Reason2Drive: Towards Interpretable and Chain-Based Reasoning for Autonomous Driving¶
Conference: ECCV 2024
arXiv: 2312.03661
Code: https://github.com/fudan-zvg/Reason2Drive
Area: Autonomous Driving
Keywords: autonomous driving, chain-based reasoning, VLM, benchmark dataset, interpretable decision-making
TL;DR¶
This paper constructs the Reason2Drive benchmark dataset (600K+ video-text pairs, covering perception-prediction-reasoning chain tasks), proposes ADRScore as a new metric to evaluate the correctness of chain-based reasoning, and designs a Prior Tokenizer + Instructed Vision Decoder framework to enhance the object-level perception and reasoning capabilities of VLMs, significantly outperforming all baselines on autonomous driving reasoning tasks.
Background & Motivation¶
- Background: Large vision-language models (VLMs) have attracted widespread attention in autonomous driving due to their complex reasoning capabilities. Compared to end-to-end methods (which treat the system as a black box directly mapping sensor inputs to control signals) and rule-based methods (which rely heavily on hand-crafted rules), VLMs can provide explicit decision-making explanations, offering superior interpretability and generalization potential for autonomous driving.

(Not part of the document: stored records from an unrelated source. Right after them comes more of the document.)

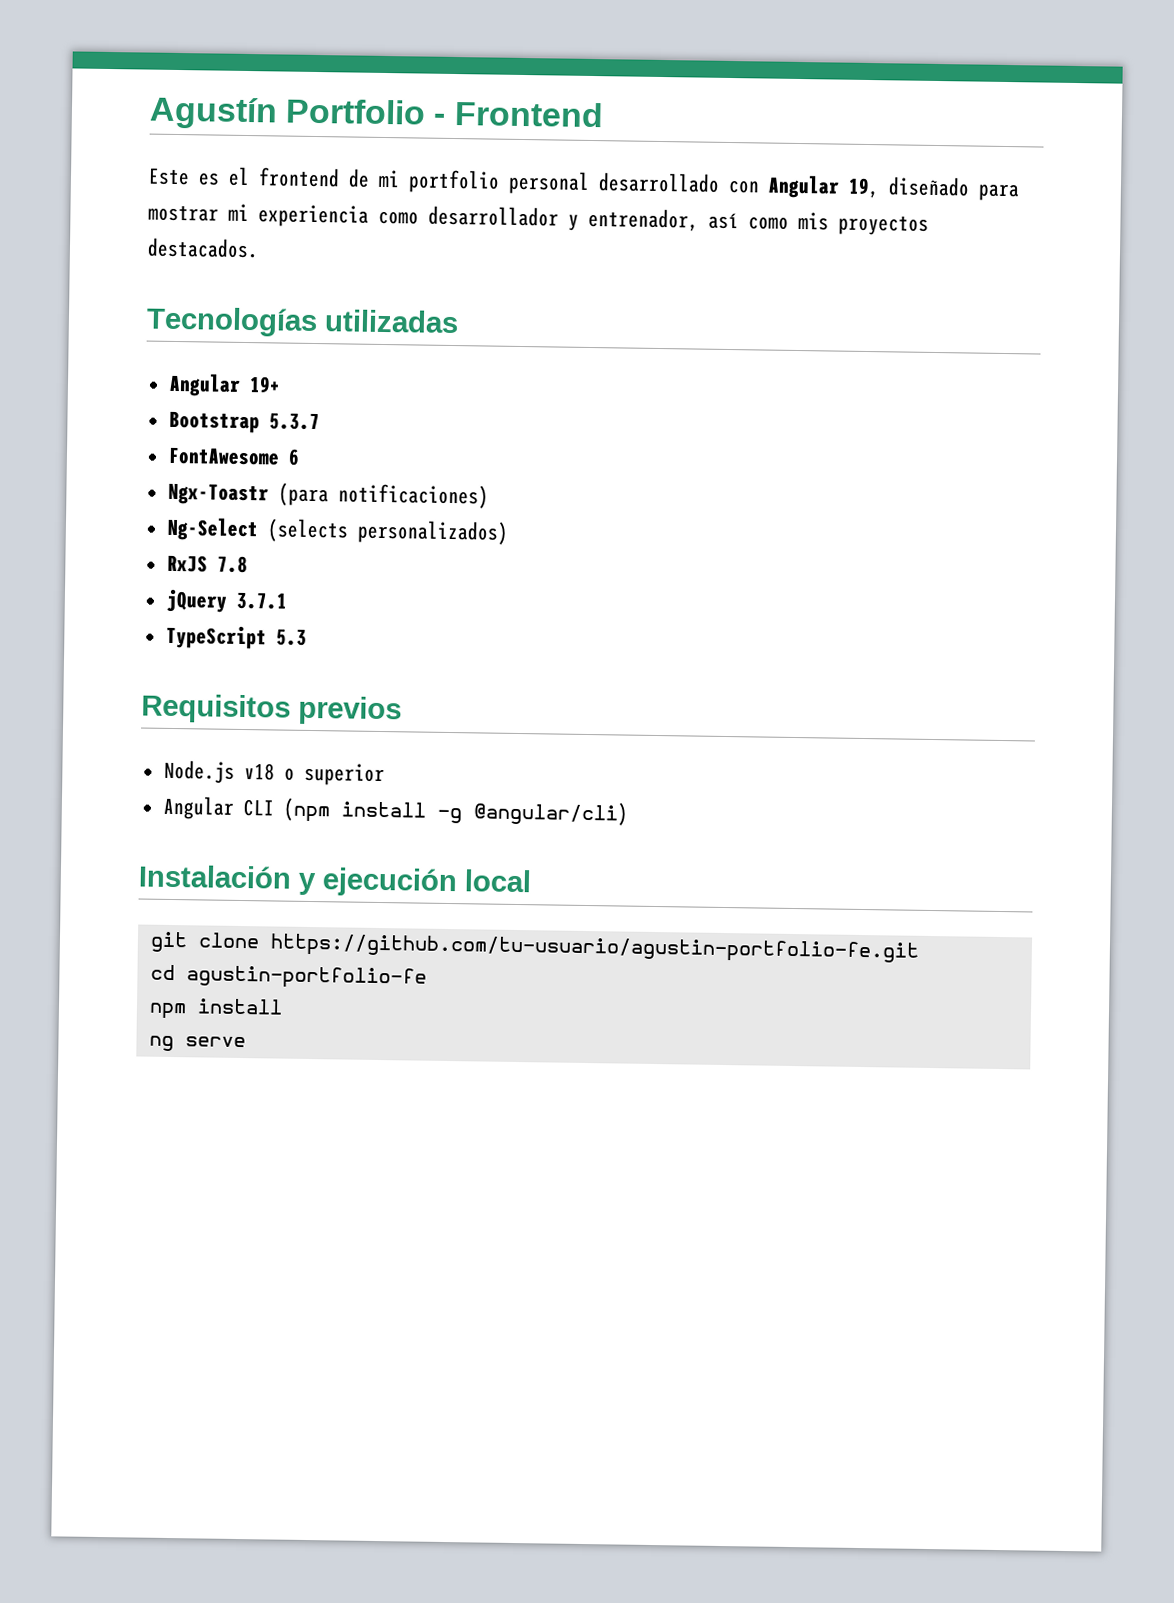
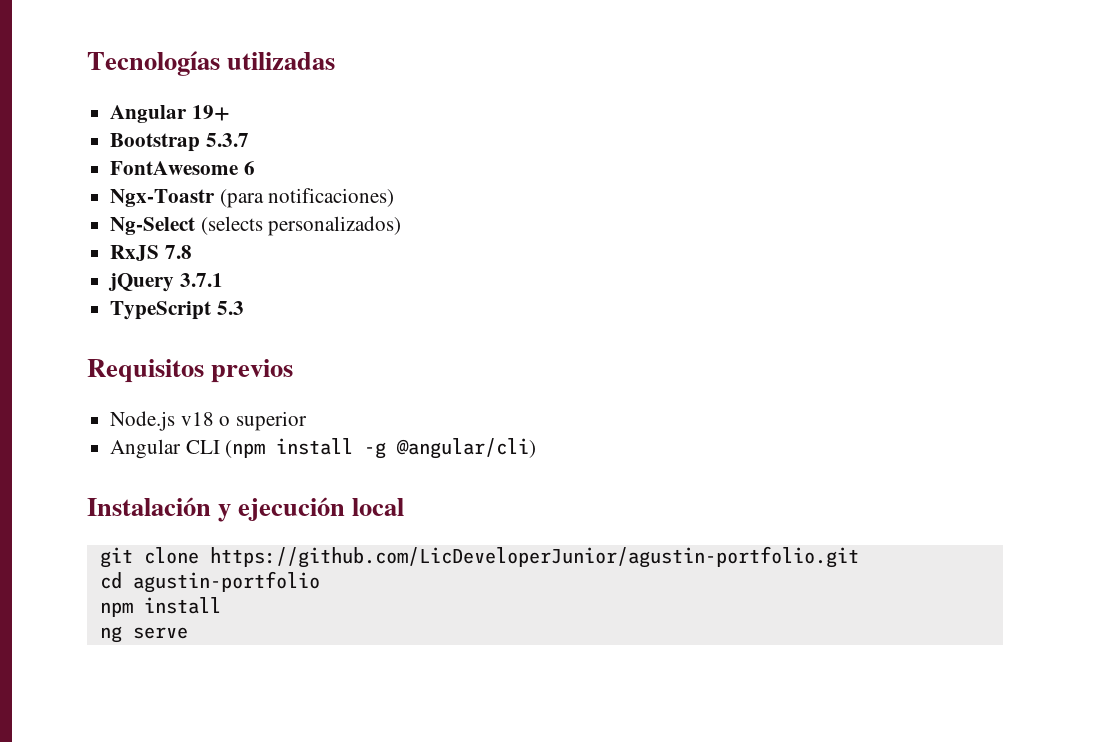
- Agustín Portfolio - Frontend
- Este es el frontend de mi portfolio personal desarrollado con Angular 19, diseñado para mostrar mi experiencia como desarrollador y entrenador, así como mis proyectos destacados.
- git clone https://github.com/tu-usuario/agustin-portfolio-fe.git
+ git clone https://github.com/LicDeveloperJunior/agustin-portfolio.git
- cd agustin-portfolio-fe
+ cd agustin-portfolio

- Limitations of Prior Work: (a) Lack of datasets: Existing driving language datasets (e.g., Talk2Car, NuScenesQA, DriveLM) oversimplify complex driving processes into basic QAs (boolean answers or limited multiple choices) and lack reasoning chain annotations to explain the decision-making process. (b) Evaluation flaws: Traditional text metrics like BLEU and CIDEr only measure overall text quality without considering the causal relationship between reasoning steps and final conclusions, failing to assess whether the model's reasoning chain truly supports correct decisions.
- Key Challenge: Autonomous driving is not a simple QA process but a multi-step chain decision-making process of perception \(\rightarrow\) prediction \(\rightarrow\) reasoning. However, neither existing datasets nor evaluation systems can support research on such chain-based reasoning.
- Goal: (a) Construct a large-scale, multi-source autonomous driving benchmark with chain-of-reasoning annotations; (b) Design a metric specifically for evaluating the correctness of chain-of-reasoning; (c) Enhance the model's ability to utilize object-level perception priors to improve reasoning accuracy in VLMs.
- Key Insight: Structure the autonomous driving decision-making process into a three-step chain of "perception \(\rightarrow\) prediction \(\rightarrow\) reasoning," systematically addressing the problem from dataset construction, evaluation metrics, and model architecture.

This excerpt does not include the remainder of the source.